TASK DETAILS: With the images excluded, set down every line of the listing below exactly.

DATA RECORDS:
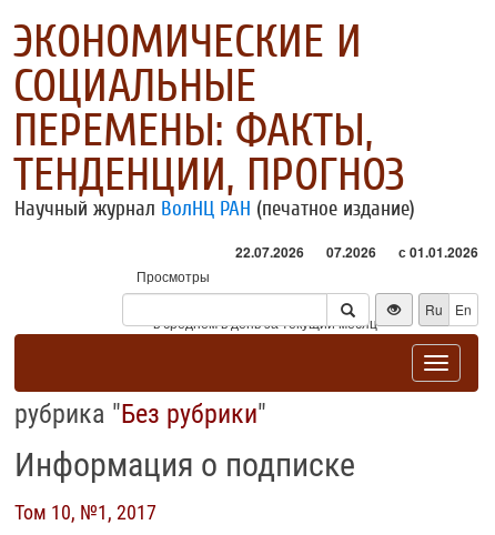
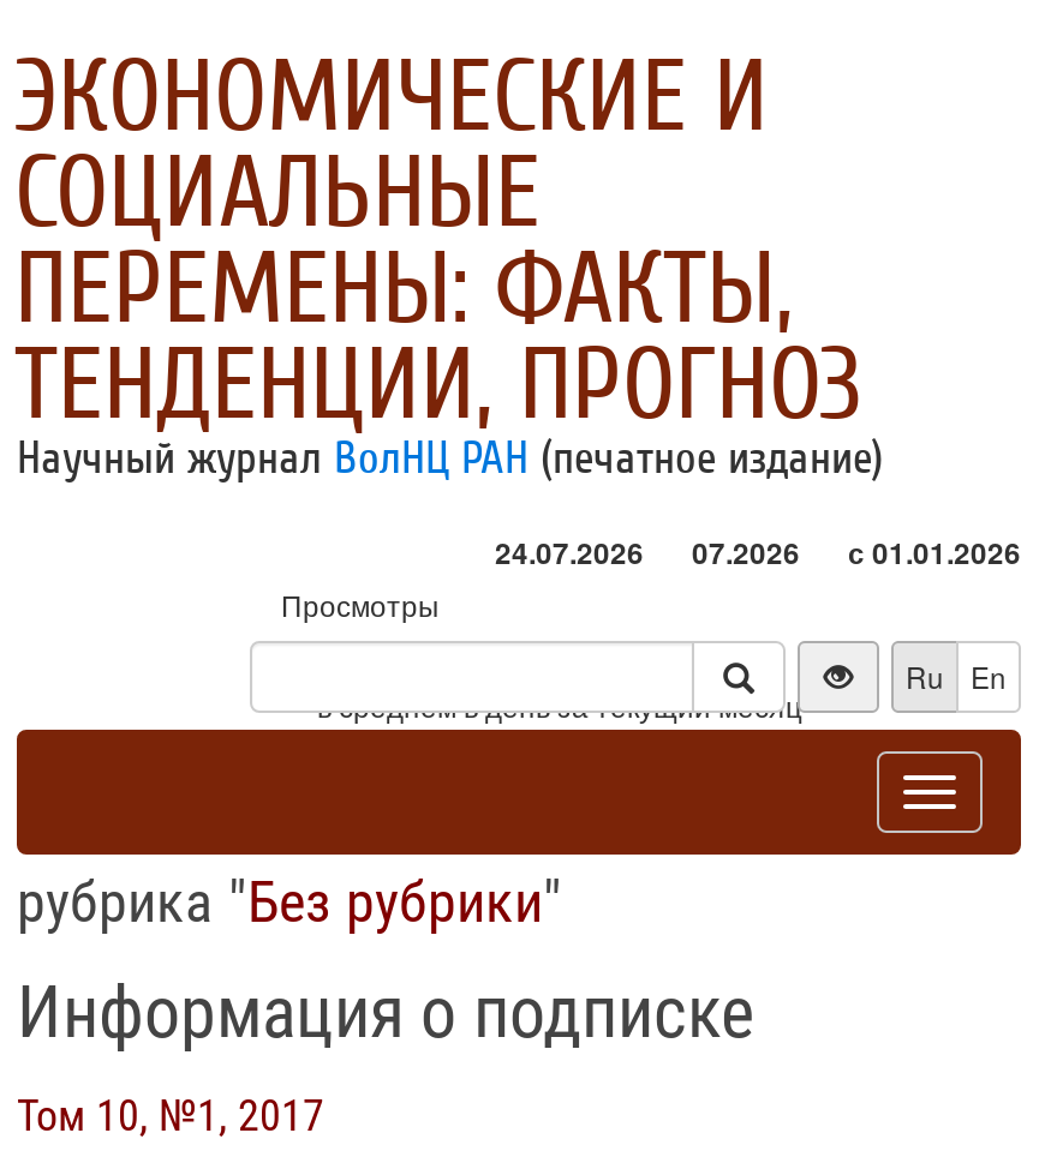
[235,242,478,262] 22.07.2026 07.2026 с 01.01.2026 -> [495,530,1021,574] 24.07.2026 07.2026 с 01.01.2026

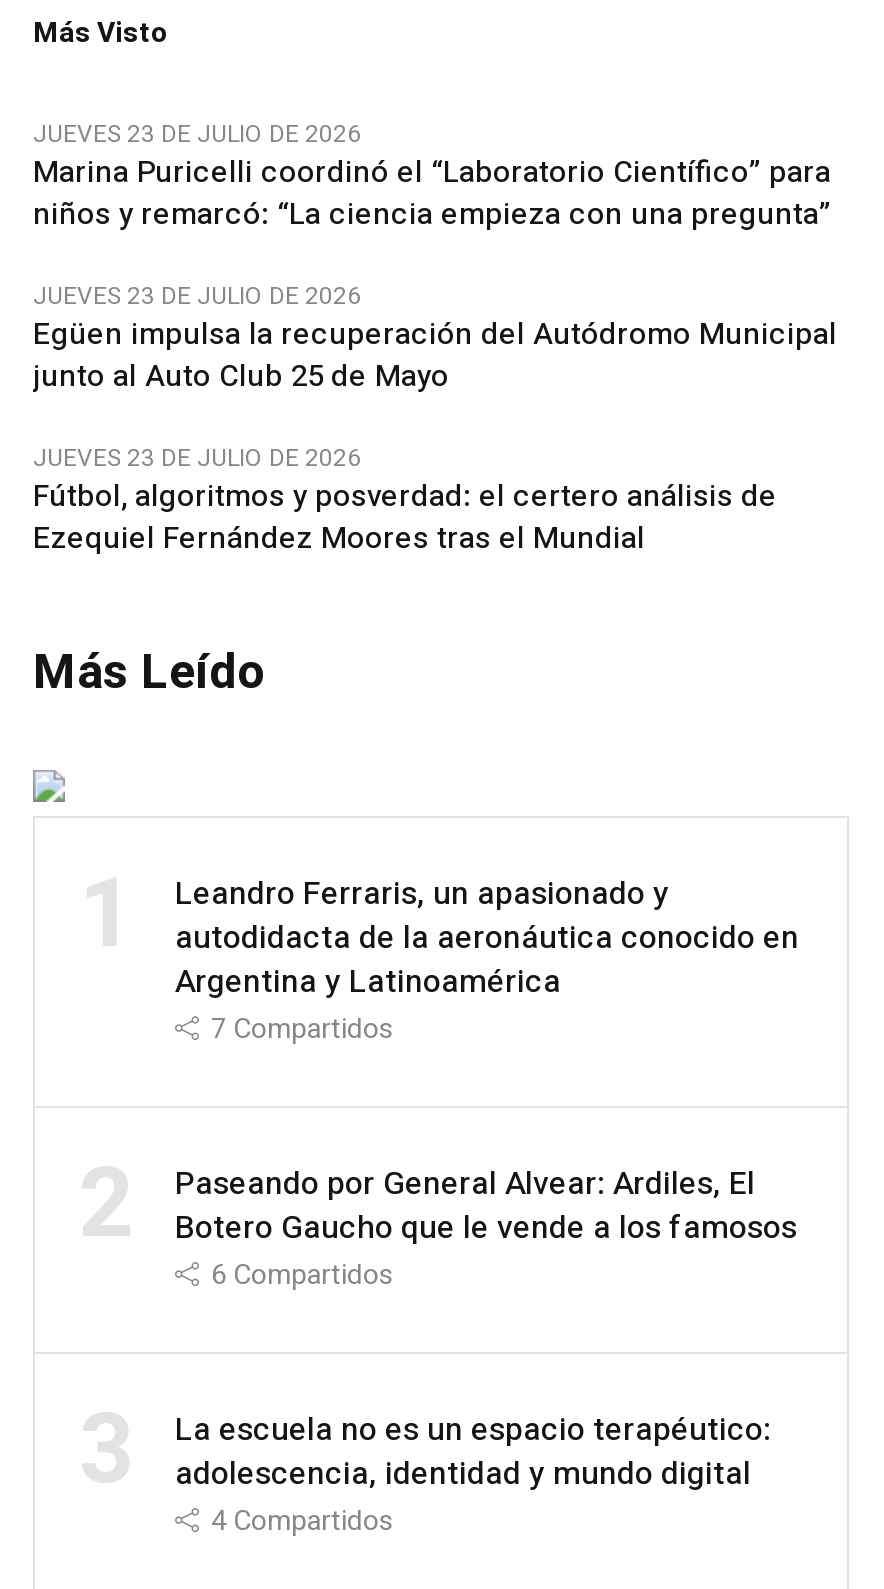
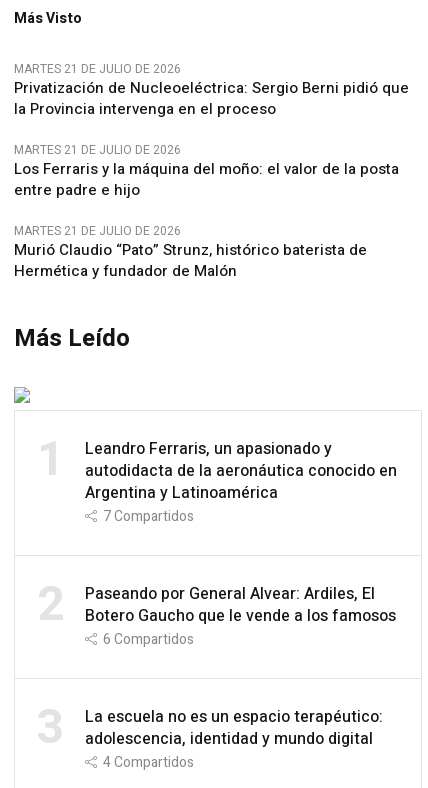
[33,116,831,236] JUEVES 23 DE JULIO DE 2026 | Marina Puricelli coordinó el “Laboratorio Científico” para | niños y remarcó: “La ciencia empieza con una pregunta” -> [14,60,409,120] MARTES 21 DE JULIO DE 2026 | Privatización de Nucleoeléctrica: Sergio Berni pidió que | la Provincia intervenga en el proceso
[33,278,837,398] JUEVES 23 DE JULIO DE 2026 | Egüen impulsa la recuperación del Autódromo Municipal | junto al Auto Club 25 de Mayo -> [14,141,399,201] MARTES 21 DE JULIO DE 2026 | Los Ferraris y la máquina del moño: el valor de la posta | entre padre e hijo
[33,440,777,560] JUEVES 23 DE JULIO DE 2026 | Fútbol, algoritmos y posverdad: el certero análisis de | Ezequiel Fernández Moores tras el Mundial -> [14,222,367,282] MARTES 21 DE JULIO DE 2026 | Murió Claudio “Pato” Strunz, histórico baterista de | Hermética y fundador de Malón

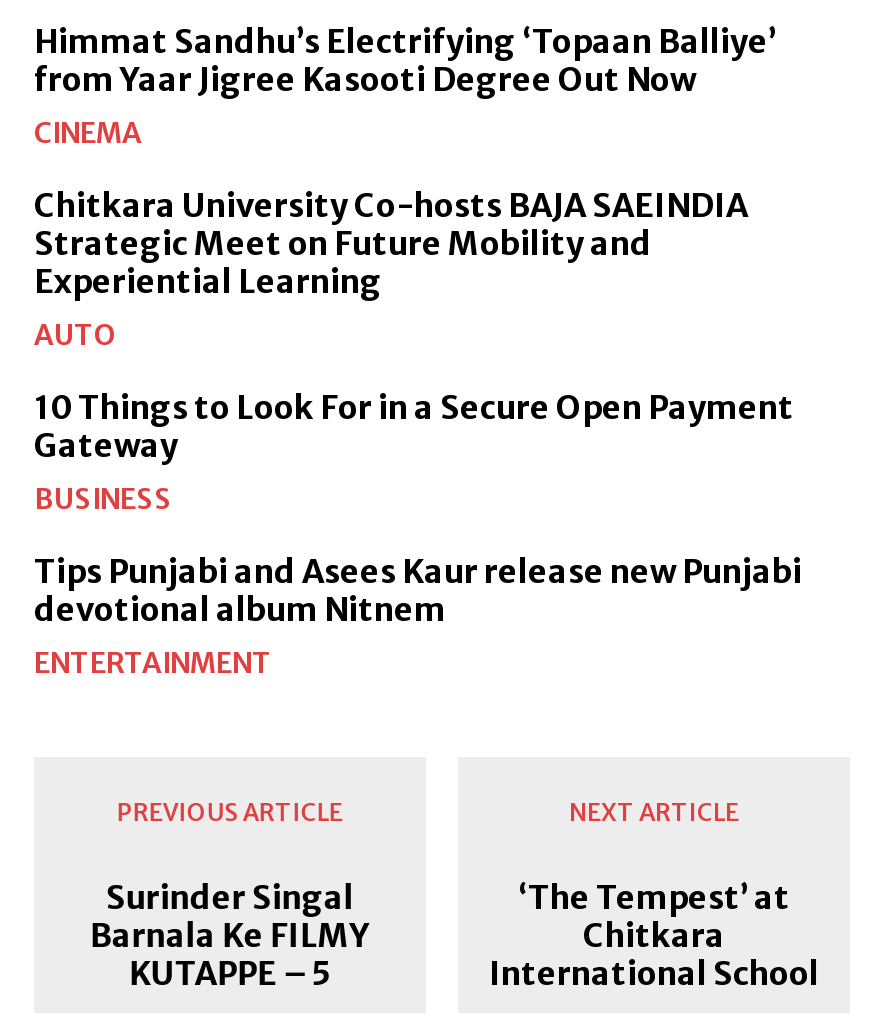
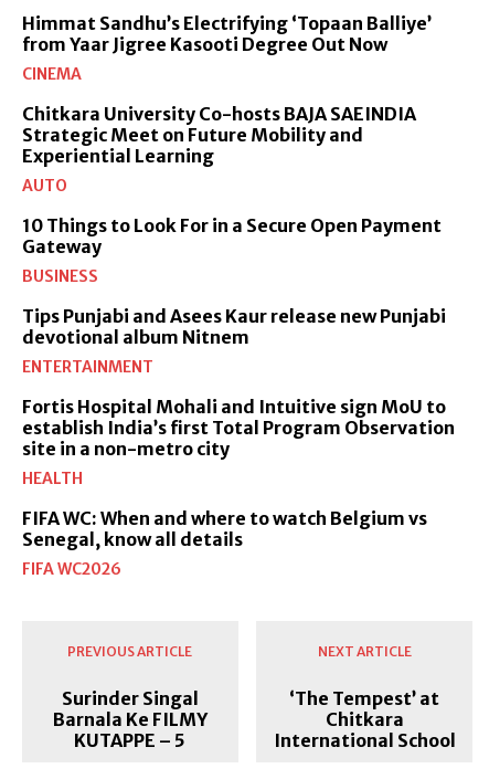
none -> [22,395,455,579] Fortis Hospital Mohali and Intuitive sign MoU to | establish India’s first Total Program Observation | site in a non-metro city | HEALTH | FIFA WC: When and where to watch Belgium vs | Senegal, know all details | FIFA WC2026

ANSWER TO THE EXERCISE:
[235,242,478,262] 22.07.2026 07.2026 с 01.01.2026 -> [495,530,1021,574] 24.07.2026 07.2026 с 01.01.2026

[33,116,831,236] JUEVES 23 DE JULIO DE 2026 | Marina Puricelli coordinó el “Laboratorio Científico” para | niños y remarcó: “La ciencia empieza con una pregunta” -> [14,60,409,120] MARTES 21 DE JULIO DE 2026 | Privatización de Nucleoeléctrica: Sergio Berni pidió que | la Provincia intervenga en el proceso
[33,278,837,398] JUEVES 23 DE JULIO DE 2026 | Egüen impulsa la recuperación del Autódromo Municipal | junto al Auto Club 25 de Mayo -> [14,141,399,201] MARTES 21 DE JULIO DE 2026 | Los Ferraris y la máquina del moño: el valor de la posta | entre padre e hijo
[33,440,777,560] JUEVES 23 DE JULIO DE 2026 | Fútbol, algoritmos y posverdad: el certero análisis de | Ezequiel Fernández Moores tras el Mundial -> [14,222,367,282] MARTES 21 DE JULIO DE 2026 | Murió Claudio “Pato” Strunz, histórico baterista de | Hermética y fundador de Malón

none -> [22,395,455,579] Fortis Hospital Mohali and Intuitive sign MoU to | establish India’s first Total Program Observation | site in a non-metro city | HEALTH | FIFA WC: When and where to watch Belgium vs | Senegal, know all details | FIFA WC2026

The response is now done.